▶ THE PROBLEM
For each line below that holds the string "include", add one to a tally; report that tally alone.

▶ PROVIDED MATERIAL
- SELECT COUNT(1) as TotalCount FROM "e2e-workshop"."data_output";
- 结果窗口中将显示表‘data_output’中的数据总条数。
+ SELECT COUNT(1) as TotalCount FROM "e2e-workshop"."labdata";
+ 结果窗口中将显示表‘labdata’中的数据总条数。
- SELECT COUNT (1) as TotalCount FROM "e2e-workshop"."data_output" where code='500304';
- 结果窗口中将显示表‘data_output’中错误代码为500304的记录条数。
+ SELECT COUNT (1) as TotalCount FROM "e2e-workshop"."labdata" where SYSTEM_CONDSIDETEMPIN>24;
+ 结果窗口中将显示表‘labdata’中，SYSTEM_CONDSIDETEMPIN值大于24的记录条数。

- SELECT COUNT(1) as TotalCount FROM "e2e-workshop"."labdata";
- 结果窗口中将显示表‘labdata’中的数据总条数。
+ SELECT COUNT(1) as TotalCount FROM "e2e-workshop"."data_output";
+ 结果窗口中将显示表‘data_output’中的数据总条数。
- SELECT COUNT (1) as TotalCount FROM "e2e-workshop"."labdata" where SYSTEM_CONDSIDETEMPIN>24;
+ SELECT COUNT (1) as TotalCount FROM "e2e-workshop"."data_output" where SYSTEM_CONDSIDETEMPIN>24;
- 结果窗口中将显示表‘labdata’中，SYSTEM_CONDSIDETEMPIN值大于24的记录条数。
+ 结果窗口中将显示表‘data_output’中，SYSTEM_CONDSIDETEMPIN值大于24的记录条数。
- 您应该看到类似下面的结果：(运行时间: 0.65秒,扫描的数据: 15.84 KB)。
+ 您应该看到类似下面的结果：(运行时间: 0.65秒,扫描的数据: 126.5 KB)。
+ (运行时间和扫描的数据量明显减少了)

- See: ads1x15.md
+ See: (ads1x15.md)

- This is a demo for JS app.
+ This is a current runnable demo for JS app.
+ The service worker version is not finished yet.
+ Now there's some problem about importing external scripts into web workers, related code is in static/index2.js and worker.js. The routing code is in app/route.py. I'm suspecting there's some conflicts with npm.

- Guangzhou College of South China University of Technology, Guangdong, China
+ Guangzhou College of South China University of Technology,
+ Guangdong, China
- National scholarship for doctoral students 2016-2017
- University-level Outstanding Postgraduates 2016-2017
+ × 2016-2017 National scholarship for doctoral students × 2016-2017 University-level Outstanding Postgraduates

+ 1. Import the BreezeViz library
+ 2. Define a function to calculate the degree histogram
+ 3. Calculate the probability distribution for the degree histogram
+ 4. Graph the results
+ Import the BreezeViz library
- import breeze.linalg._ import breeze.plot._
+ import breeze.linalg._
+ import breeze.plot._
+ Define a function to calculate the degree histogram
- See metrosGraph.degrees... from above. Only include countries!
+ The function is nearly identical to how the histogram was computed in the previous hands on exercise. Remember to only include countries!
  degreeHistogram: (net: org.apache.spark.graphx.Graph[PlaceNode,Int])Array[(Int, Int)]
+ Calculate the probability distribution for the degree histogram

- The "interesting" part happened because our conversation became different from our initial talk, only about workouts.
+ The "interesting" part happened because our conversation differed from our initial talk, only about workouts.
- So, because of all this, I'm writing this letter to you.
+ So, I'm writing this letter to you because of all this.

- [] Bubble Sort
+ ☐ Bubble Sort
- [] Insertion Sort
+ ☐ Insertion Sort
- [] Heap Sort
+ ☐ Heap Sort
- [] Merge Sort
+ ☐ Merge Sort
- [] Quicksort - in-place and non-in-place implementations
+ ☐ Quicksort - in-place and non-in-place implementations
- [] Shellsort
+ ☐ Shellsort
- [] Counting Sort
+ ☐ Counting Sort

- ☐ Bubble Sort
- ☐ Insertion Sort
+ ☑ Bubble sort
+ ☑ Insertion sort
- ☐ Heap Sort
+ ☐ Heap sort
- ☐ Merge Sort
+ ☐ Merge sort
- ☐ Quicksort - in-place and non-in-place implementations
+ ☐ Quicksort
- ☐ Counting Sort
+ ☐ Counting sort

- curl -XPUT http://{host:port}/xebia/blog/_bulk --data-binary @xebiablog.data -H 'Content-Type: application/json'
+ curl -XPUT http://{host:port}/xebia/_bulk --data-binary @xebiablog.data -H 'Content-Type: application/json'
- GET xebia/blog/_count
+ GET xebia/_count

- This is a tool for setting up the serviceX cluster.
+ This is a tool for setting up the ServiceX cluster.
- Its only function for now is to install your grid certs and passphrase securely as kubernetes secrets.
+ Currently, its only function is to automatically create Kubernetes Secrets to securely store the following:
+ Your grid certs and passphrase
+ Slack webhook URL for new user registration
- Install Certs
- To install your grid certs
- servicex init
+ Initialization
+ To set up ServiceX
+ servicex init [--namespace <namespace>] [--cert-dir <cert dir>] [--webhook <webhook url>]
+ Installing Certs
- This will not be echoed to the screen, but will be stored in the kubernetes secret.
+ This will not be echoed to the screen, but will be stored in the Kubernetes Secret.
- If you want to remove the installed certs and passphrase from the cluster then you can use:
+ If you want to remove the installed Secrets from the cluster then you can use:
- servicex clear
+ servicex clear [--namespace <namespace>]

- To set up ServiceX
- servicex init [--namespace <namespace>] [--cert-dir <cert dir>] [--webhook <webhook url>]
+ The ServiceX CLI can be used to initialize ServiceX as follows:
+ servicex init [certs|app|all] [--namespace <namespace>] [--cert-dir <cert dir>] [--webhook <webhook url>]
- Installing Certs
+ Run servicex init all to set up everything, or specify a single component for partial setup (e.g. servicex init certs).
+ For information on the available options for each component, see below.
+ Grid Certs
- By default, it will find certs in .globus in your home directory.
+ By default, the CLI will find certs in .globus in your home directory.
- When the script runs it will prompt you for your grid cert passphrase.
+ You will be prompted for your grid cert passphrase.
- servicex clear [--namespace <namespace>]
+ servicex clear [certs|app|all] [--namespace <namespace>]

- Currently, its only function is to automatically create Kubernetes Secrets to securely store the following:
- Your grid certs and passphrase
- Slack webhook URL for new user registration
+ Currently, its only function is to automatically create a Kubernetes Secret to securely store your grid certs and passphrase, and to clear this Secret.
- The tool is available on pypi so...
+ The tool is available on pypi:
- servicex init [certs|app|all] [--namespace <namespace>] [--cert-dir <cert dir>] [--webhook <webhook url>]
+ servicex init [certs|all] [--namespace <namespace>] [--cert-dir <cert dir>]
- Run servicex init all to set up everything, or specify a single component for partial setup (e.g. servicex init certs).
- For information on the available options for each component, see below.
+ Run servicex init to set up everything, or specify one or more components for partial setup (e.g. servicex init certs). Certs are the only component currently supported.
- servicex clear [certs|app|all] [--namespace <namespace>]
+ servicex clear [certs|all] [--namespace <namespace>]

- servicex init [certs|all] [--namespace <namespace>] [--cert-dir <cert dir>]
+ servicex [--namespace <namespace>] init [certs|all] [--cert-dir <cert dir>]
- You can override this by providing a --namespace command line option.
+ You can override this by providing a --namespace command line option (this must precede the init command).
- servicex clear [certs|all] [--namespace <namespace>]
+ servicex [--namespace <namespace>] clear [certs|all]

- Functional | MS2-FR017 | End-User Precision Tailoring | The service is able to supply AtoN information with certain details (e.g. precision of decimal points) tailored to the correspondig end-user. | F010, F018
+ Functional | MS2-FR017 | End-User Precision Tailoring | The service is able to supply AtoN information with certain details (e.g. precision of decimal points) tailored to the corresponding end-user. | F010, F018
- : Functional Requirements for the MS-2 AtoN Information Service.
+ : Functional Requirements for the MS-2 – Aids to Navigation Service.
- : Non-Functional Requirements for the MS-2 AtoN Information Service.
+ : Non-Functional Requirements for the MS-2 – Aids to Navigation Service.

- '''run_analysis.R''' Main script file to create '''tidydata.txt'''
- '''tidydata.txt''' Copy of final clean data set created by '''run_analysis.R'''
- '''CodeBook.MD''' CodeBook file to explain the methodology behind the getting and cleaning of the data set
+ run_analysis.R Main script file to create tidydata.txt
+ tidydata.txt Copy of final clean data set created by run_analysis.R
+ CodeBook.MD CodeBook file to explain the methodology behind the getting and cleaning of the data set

▶ RESULT OF THE EXERCISE
2